避難所にいて、本も何もなくても、語ることはできます。ただ、お話を知らなければ、語ることが出来ません。また、どんなお話がいいのか、膨大な数の中から選ぶことも簡単ではありません。それで、ふさわしいお話を集め、ガイド的に使えるようにできないか、そしてそれをインターネットに載せれば、必ず必要としている人の所へ届くのではないかと考えたわけです。

 

この準備をしながら、お二人の先生からご助言を頂き、大変感動しましたので、両先生のご了承を得て紹介させていただきます。

 

加藤博子先生は、「お話の内容も大事ではあるが、それよりも、大人が安らかな思いで語ることが大事であり、結果、その子に楽しみや、安らぎ、希望、前向きの力が与えられるものであれば今は良いのではないか。」とおっしゃいました。さらに、片桐節也先生に頂いたお言葉を、私には要約しようがないので、ここに、そのままご紹介します。

 

(以下、片桐節也先生よりご了承を得て)

 

> 現在、地震や津波や原発事故の被災地にとどまらず、

> 日本中の子どもたちがおびえています。

> 大阪にいるわたくしの周囲の中学生などでもそうなのです。

> ましてや現地のもっと小さいひとたちは、

> たいへんな恐怖とともに過ごしていることと想像されます。

>

> マスコミでは気丈にふるまっている被災地の子どもたちのことが、

> 美談のように報道されていますけれど、

> 必要なのは、泣きたいだけ泣いたり

> 感情を誰かに受け止めてもらったりしながら

> 少しでも「おびえ」から解放されることであるように思われます。

>

> ぎゅっと抱きしめたり、頭をなでたり、こちょこちょくすぐったり‥

> 子どもへのお話も、災害がおきた直後からしばらくにおいては、

> そういうものと同じはたらきをしてくれるものであるべきでしょう。

> どこの家庭にも、保育園や幼稚園にも、

> 「この話さえすれば、こどもは落ち着く。安心して寝てしまう。」

> という伝家の宝刀のようなお話があると思うのですが、

> まずそれが語られるべきです。

> 繰り返し語られるべきです。

> 「もういいよ」と何度も言われるまで。

>

> 立派なお話の形をとっていなくともいいのです。

> 「おならがでたよ。ぷう、ぷう。
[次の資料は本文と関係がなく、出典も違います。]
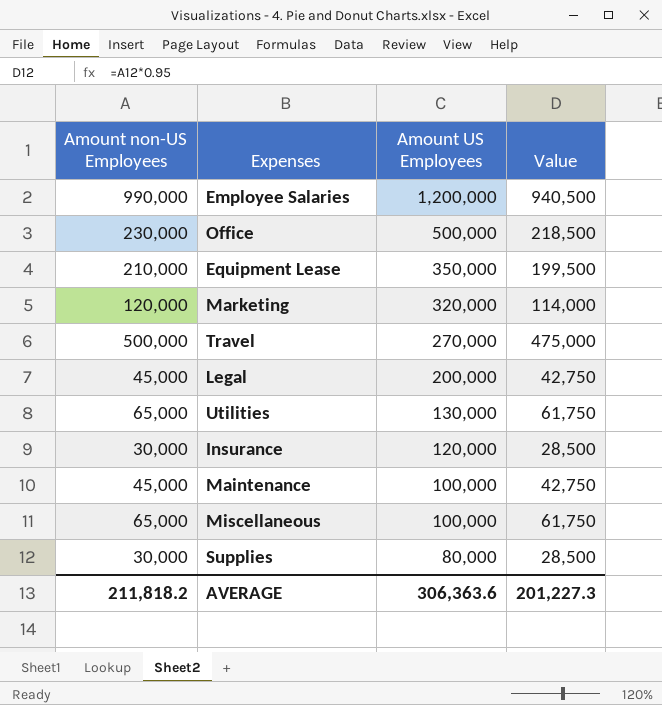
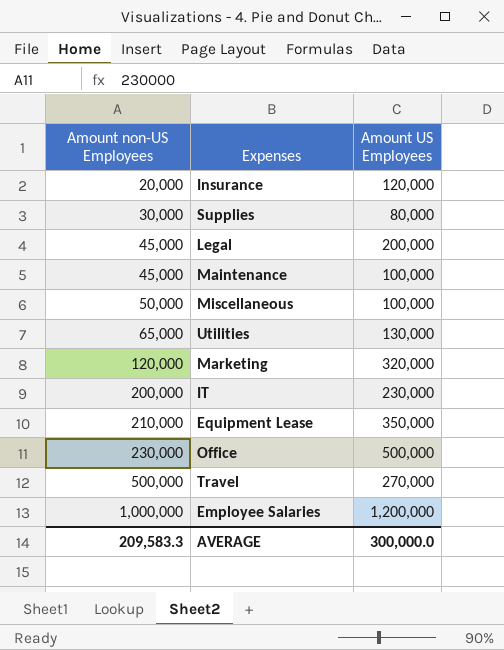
row order: Amount US Employees descending -> Amount non-US Employees ascending
column Value | formula: [Amount non-US Employees] * 0.95 -> none
Insurance | Amount non-US Employees: 30,000 -> 20,000
Miscellaneous | Amount non-US Employees: 65,000 -> 50,000
row IT: none -> 200,000 | 230,000
Employee Salaries | Amount non-US Employees: 990,000 -> 1,000,000
AVERAGE | Amount non-US Employees: 211,818.2 -> 209,583.3
AVERAGE | Amount US Employees: 306,363.6 -> 300,000.0

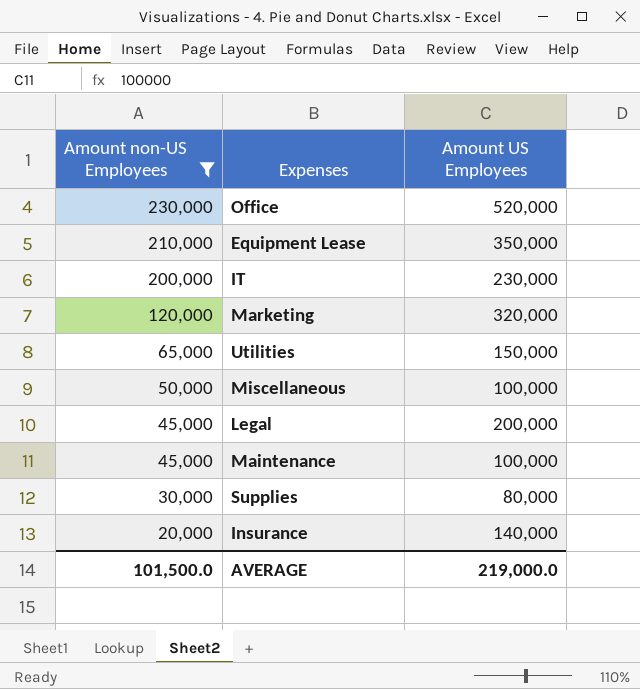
filter: none -> Amount non-US Employees <= 230,000
row order: Amount non-US Employees ascending -> Amount non-US Employees descending
Office | Amount US Employees: 500,000 -> 520,000
Utilities | Amount US Employees: 130,000 -> 150,000
Insurance | Amount US Employees: 120,000 -> 140,000
AVERAGE | Amount non-US Employees: 209,583.3 -> 101,500.0
AVERAGE | Amount US Employees: 300,000.0 -> 219,000.0

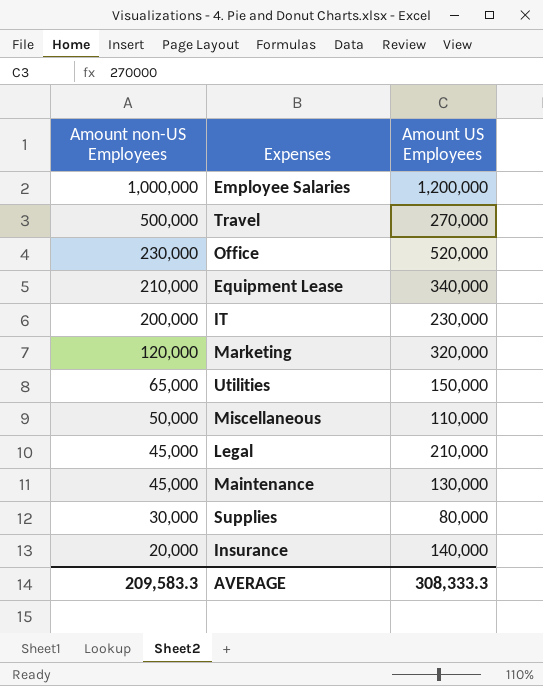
filter: Amount non-US Employees <= 230,000 -> none
Equipment Lease | Amount US Employees: 350,000 -> 340,000
Miscellaneous | Amount US Employees: 100,000 -> 110,000
Legal | Amount US Employees: 200,000 -> 210,000
Maintenance | Amount US Employees: 100,000 -> 130,000
AVERAGE | Amount non-US Employees: 101,500.0 -> 209,583.3
AVERAGE | Amount US Employees: 219,000.0 -> 308,333.3

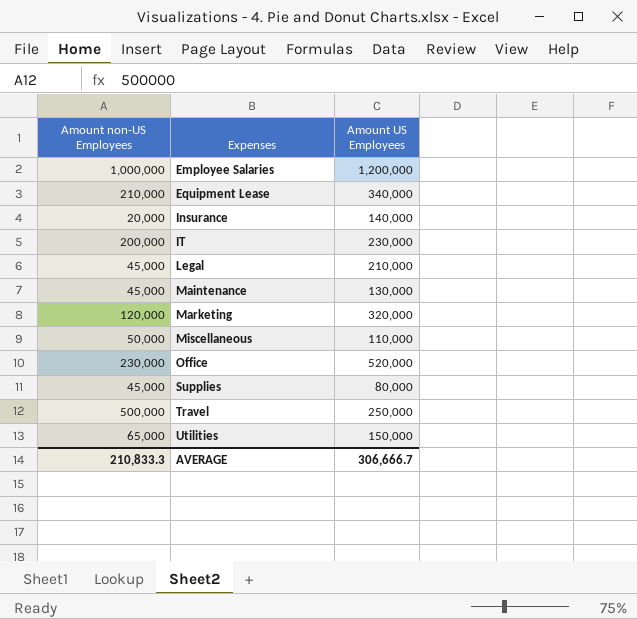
row order: Amount non-US Employees descending -> Expenses ascending
Supplies | Amount non-US Employees: 30,000 -> 45,000
Travel | Amount US Employees: 270,000 -> 250,000
AVERAGE | Amount non-US Employees: 209,583.3 -> 210,833.3
AVERAGE | Amount US Employees: 308,333.3 -> 306,666.7

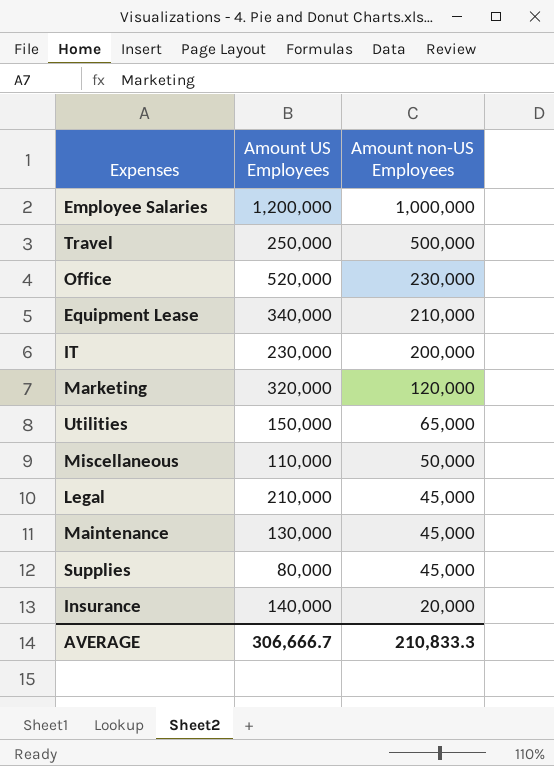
row order: Expenses ascending -> Amount non-US Employees descending
column Amount non-US Employees | position: 1 -> 3

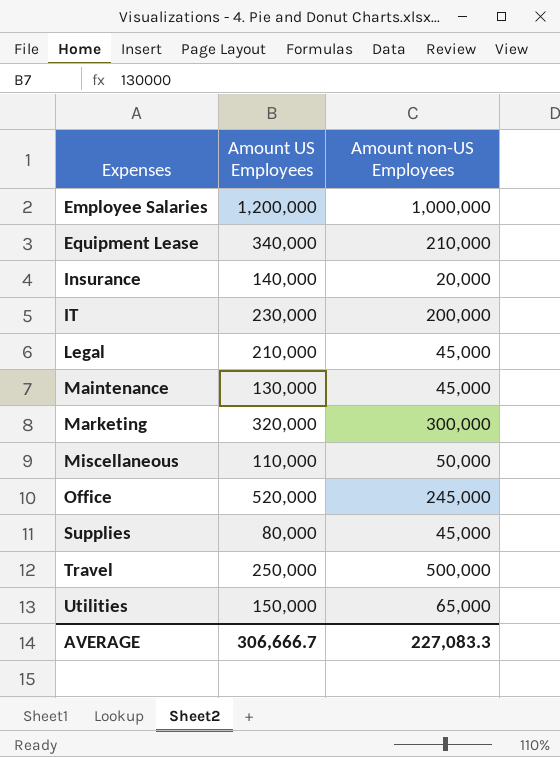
row order: Amount non-US Employees descending -> Expenses ascending
Marketing | Amount non-US Employees: 120,000 -> 300,000
Office | Amount non-US Employees: 230,000 -> 245,000
AVERAGE | Amount non-US Employees: 210,833.3 -> 227,083.3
」などというナンセンスなコトバを

> 歌のように繰り返すだけであっても、それでこどもたちが笑って

> 少し安心して、わずかでも安らかに眠ることができるなら、

> それはりっぱに役に立っているのです。

> アニメソングで勇気がわいてくるのなら、

> それもいいと思います。

>

> だから、最初にどういう種類のお話が必要かは、

> それぞれの家庭・園‥で、皆違ってくると思うのです。

> それは探す必要もなく、すでに手元にあるのだと思います。

>

> いっぽう、こういう話はしないほうがいい‥ということなら、

> それは、

> 地震・津波・洪水・爆発・死体などの話、

> あるいはそれを連想してしまう話ではないでしょうか

> (たとえば、巨人は足音を地面に響かせながら歩きます)。

> これらを扱う話は、

> その結末がどうであれ恐怖をよみがえらせます。

>

> もっともっとあとになって、災害の全体をとらえようとするときに、

> そのような物語はとても大切なことを教えてくれると思いますが、

> 今はいりません。わたくしはそう考えます。

 

> 神戸の大地震のとき、避難所へ、

> 読み古しのマンガ本を数十冊差し入れた少年がいました。

> あっという間に子どもたちの手から手へ渡って行ったそうです。

> 避難所にいる子どもたちに、インターネットを通して

> お話を届けるということには、大きな意味があると思います。

> でも、それは災害を意識したものでなくても

> さしつかえないような気がいたします。

> どんなときにも子どもたちに必要で、

> でも、今は、本も紙芝居も何もかもなくなってしまって、

> 読んだり聞いたりしにくくなっている‥

> そういうお話を届けて差し上げられれば、と思うのです。

>

>

>                     辛卯3/23 片桐節也

 

私はこのことを踏まえて、お話集の前文としてお話と一緒に届けることにより、より確信を持って子どもの向き合い、より上手に、提供されているお話を使うことができるのはないかと思います。全く使わない可能性も含めて、それでも良い結果を出すことができる----子ども達の喜び、癒しにつながるのではないかと思います。

 

皆様のお考えをお聞かせくだされば幸いです。